Professora da Universidade Estadual do Ceará (Uece) e membra do Lepem, Monalisa Torres analisa que a desconfiança na política como solucionadora das demandas da população já estava em crescimento e era responsável pela crescente das abstenções, quadro que se acentuou com a disseminação da peste.

"Esse cenário de pandemia impôs um desafio maior para os gestores e essa dificuldade de responder às questões fez com que o desgaste fosse maior", ela assinala. Esse cenário, segundo diz, é mais perceptível em cidades maiores que, pelo tamanho, naturalmente apresentam problemas complexos e exigem resultados mais robustos.

"Não é um índice alarmante, que comprometa o sistema. Como disse, é um crescimento lento, mas um crescimento constante. A toda eleição você consegue perceber a ampliação desse não voto", observa o pesquisador também vinculado ao Lepem, o sociólogo e professor universitário Cleyton Monte.

Para ele, ainda estamos todos sob a influência do caráter de negação da política das Jornadas de Junho (2013), da operação Lava Jato, que lançou os partidos à vala do descrédito e a subsequente ascensão de movimentos radicalizados, como o liderado pelo presidente Jair Bolsonaro (sem partido), que não raro joga contra os limites do jogo democrático.

"Atribuo também, além do desgosto das pessoas, a um próprio desgaste, um enfado. Essa campanha não motivou o eleitor. Devido à pandemia, principalmente nessa última parte. É onde ele costuma fortalecer o voto, e na última semana a gente não teve campanha", adicionou o docente.

Na véspera do primeiro turno, mostrou O POVO/Datafolha, 31% das pessoas não souberam responder qual número iriam digitar na urna para confirmar o voto para o Executivo municipal. Outras, um percentual de 5%, responderam incorretamente.

O mesmo levantamento, executado em cima de 1.456 entrevistas, questionou o nível de convicção do voto. A um dia do comparecimento nas urnas, 23% disseram que ainda poderiam mudar a preferência.

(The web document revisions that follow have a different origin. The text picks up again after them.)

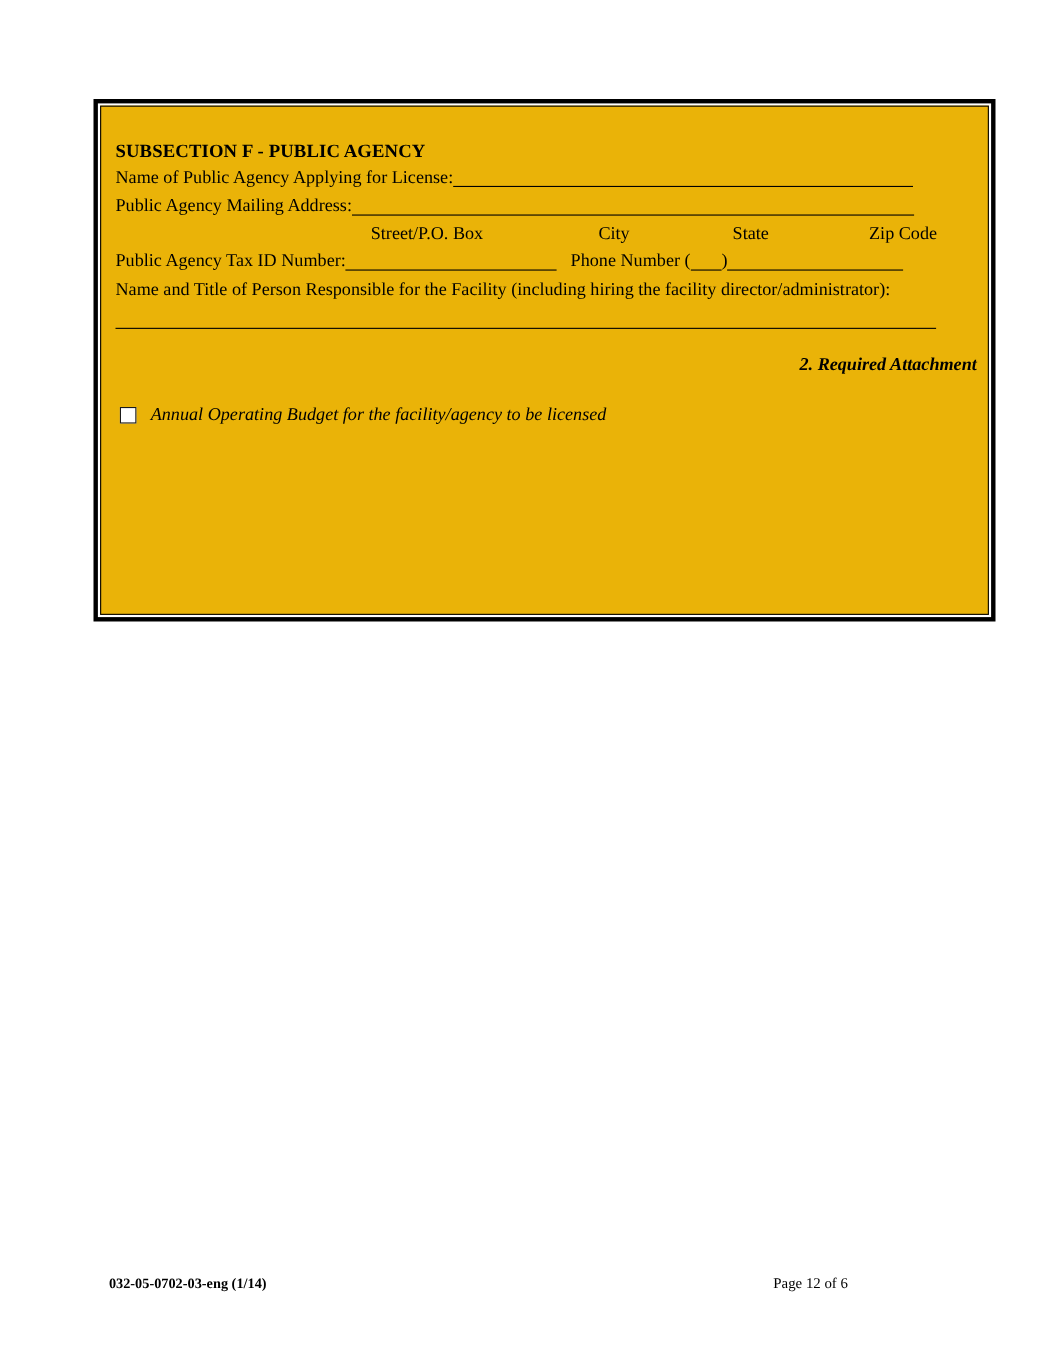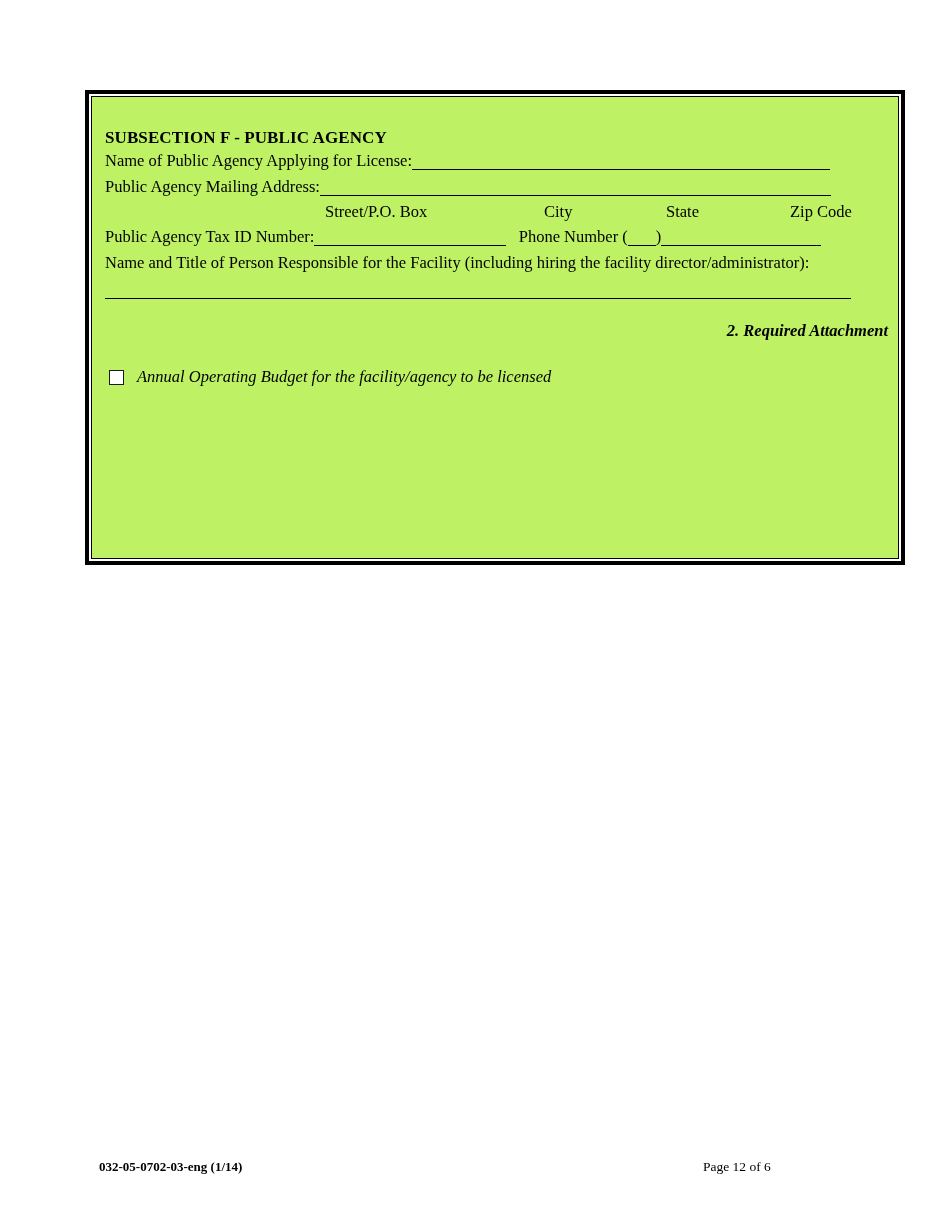"SUBSECTION F - PUBLIC AGENCY" .form-box-inner { background: #bef264 -> #eab308 }
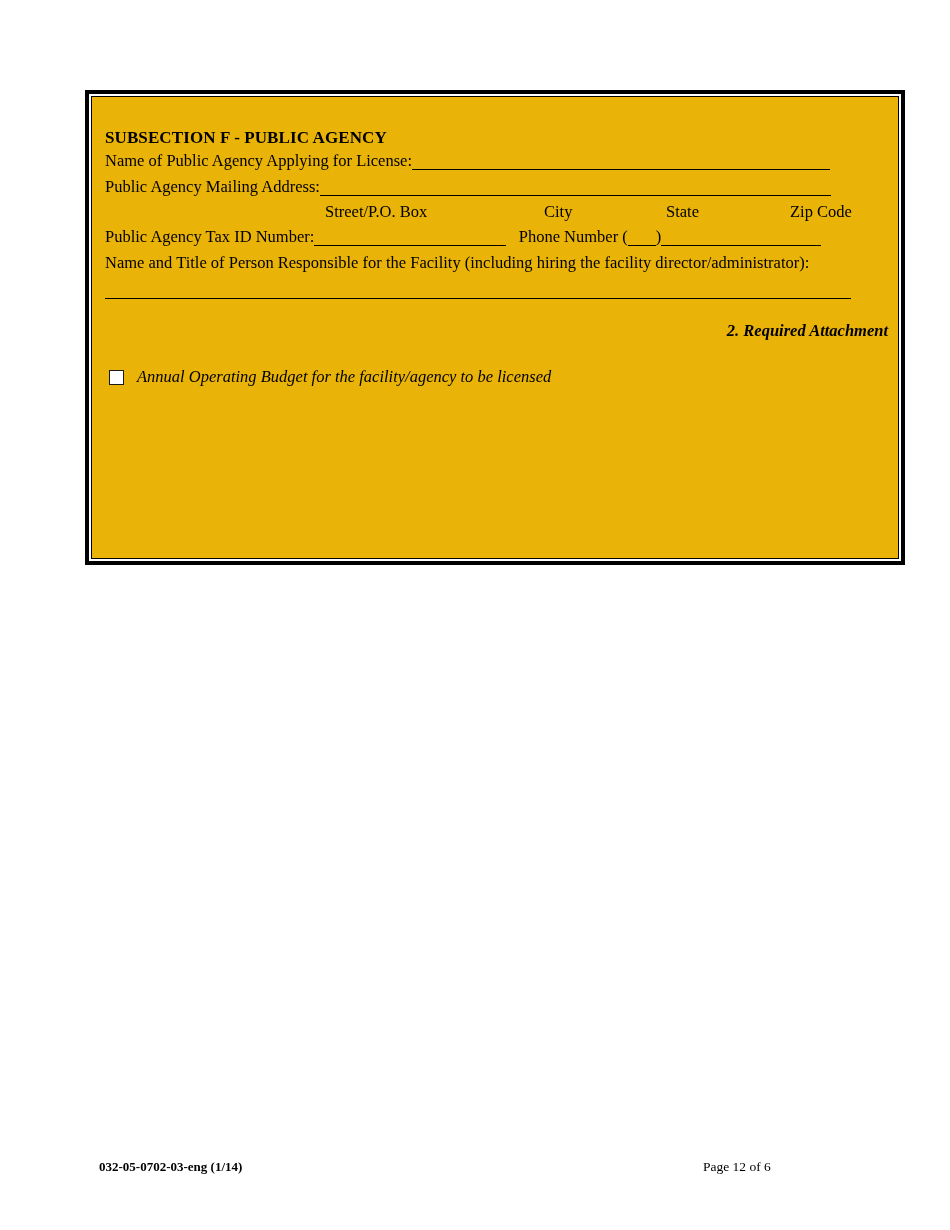"Street/P.O. Box" .lbl-street { left: 220px -> 232px }
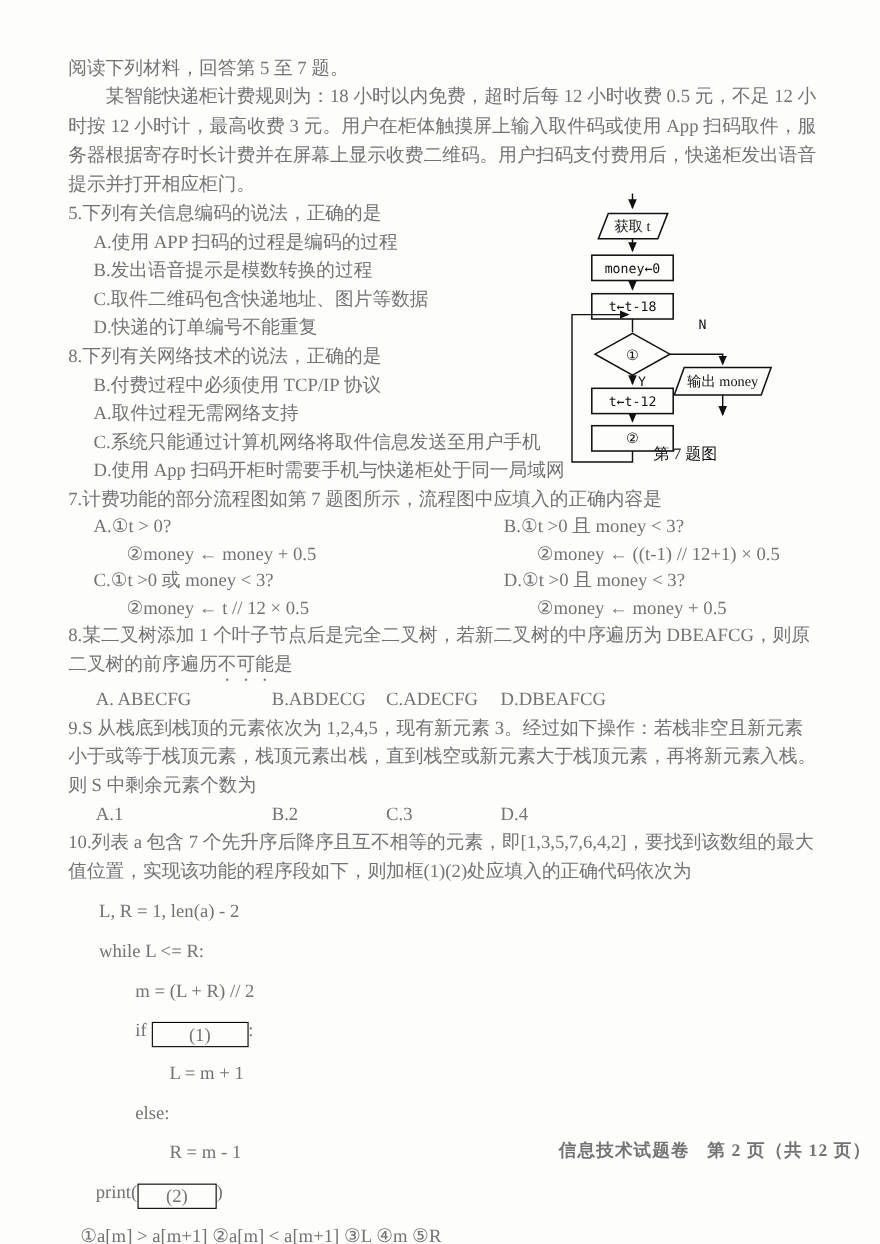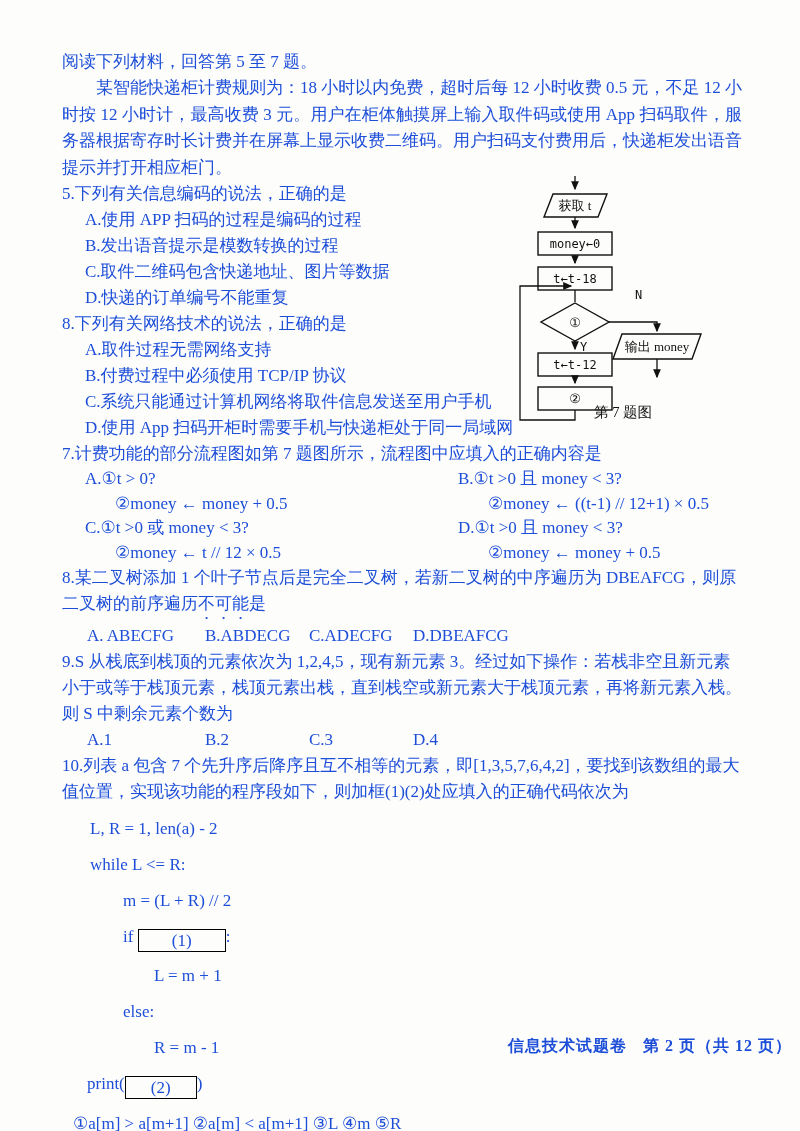"阅读下列材料，回答第 5 至 7 题。" .page { color: #1d4ed8 -> #737373 }
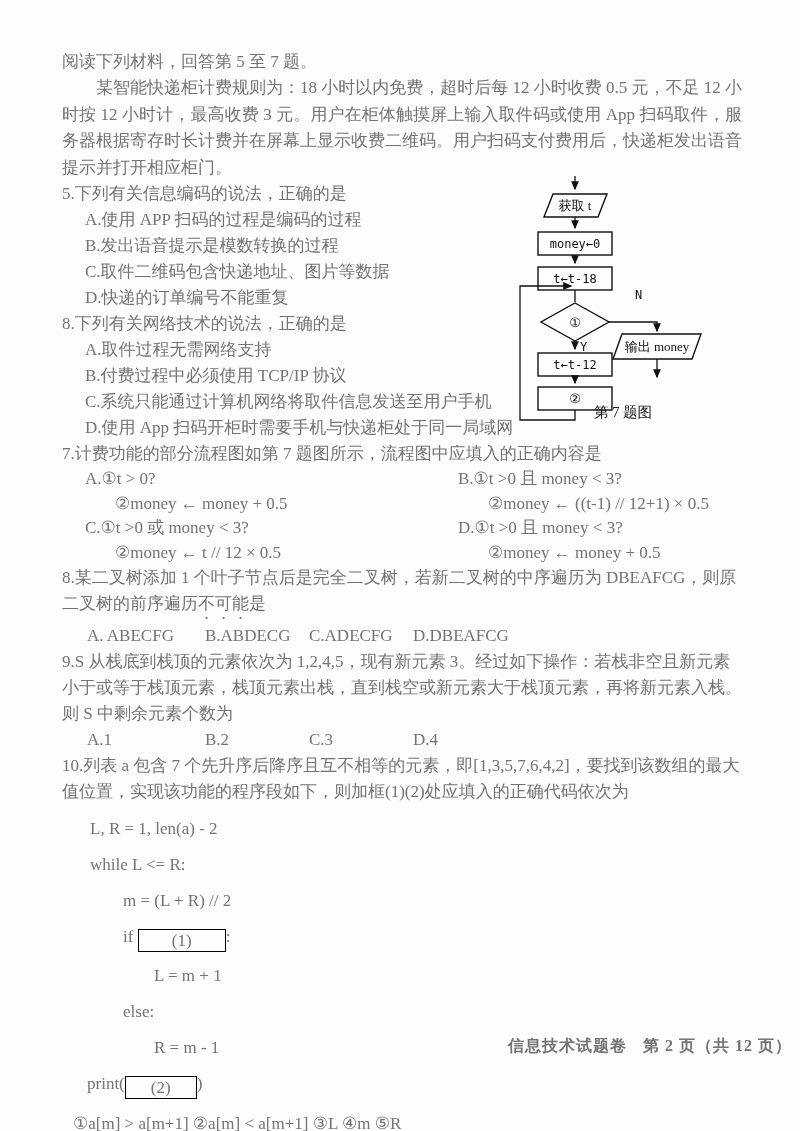"A.取件过程无需网络支持" p.line { order: before "B.付费过程中必须使用 TCP/IP 协议" -> after "B.付费过程中必须使用 TCP/IP 协议" }
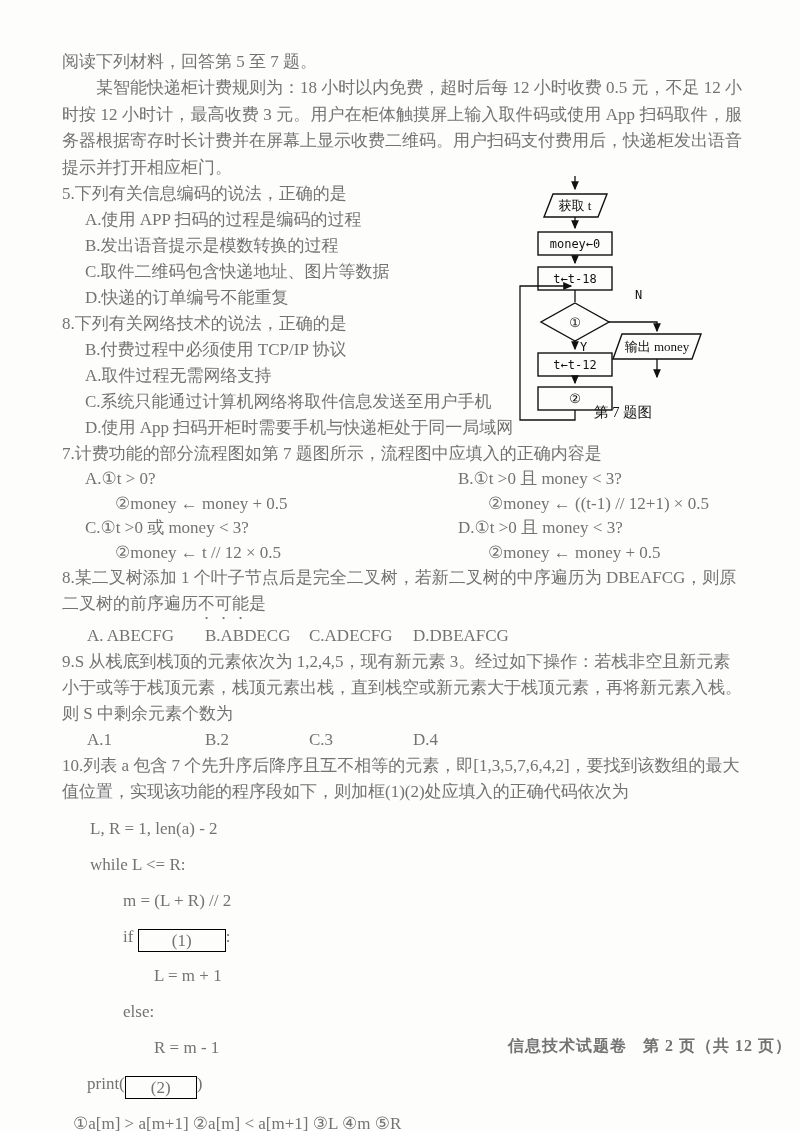"B.ABDECG" .choices .c2 { margin-left: none -> 42px }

A pesquisa mostrou ausência de convicção, oriunda de um presumível desinteresse com o processo eleitoral, dentre outros fatores. Curiosamente, o levantamento não registrou nenhum ponto percentual entre os que disseram que não votam, não votariam ou que iriam justificar.

Monte complementa, deslocando-se para outro ângulo do mesmo problema: "(O eleitor) Passou a ver as mesmas figuras. A gente não tem renovação de liderança, principalmente para o Executivo. Cria certo fastio e não se tem muito o interesse em se deslocar."

Por outro lado, considera Monalisa, o voto dos eleitores que foram às urnas revelou que a preferência foi pela segurança. Ou seja, a força dos outsiders registrou queda pois, segundo a docente, o voto se racionalizou, se revelou menos ousado. "Em um momento de uma conjuntura desfavorável em que tudo é incerto, é melhor apostar num certo do que num duvidoso."

"A gente viu em 2018 aposta na mudança, em política feita com mais fígado, sangue no olho, emoção, e acho que o que a pandemia mostrou que na hora do 'pega pra capar', a gente tem mais segurança com pessoas que têm mais experiência e sensibilidade com a gestão pública", diz Monte.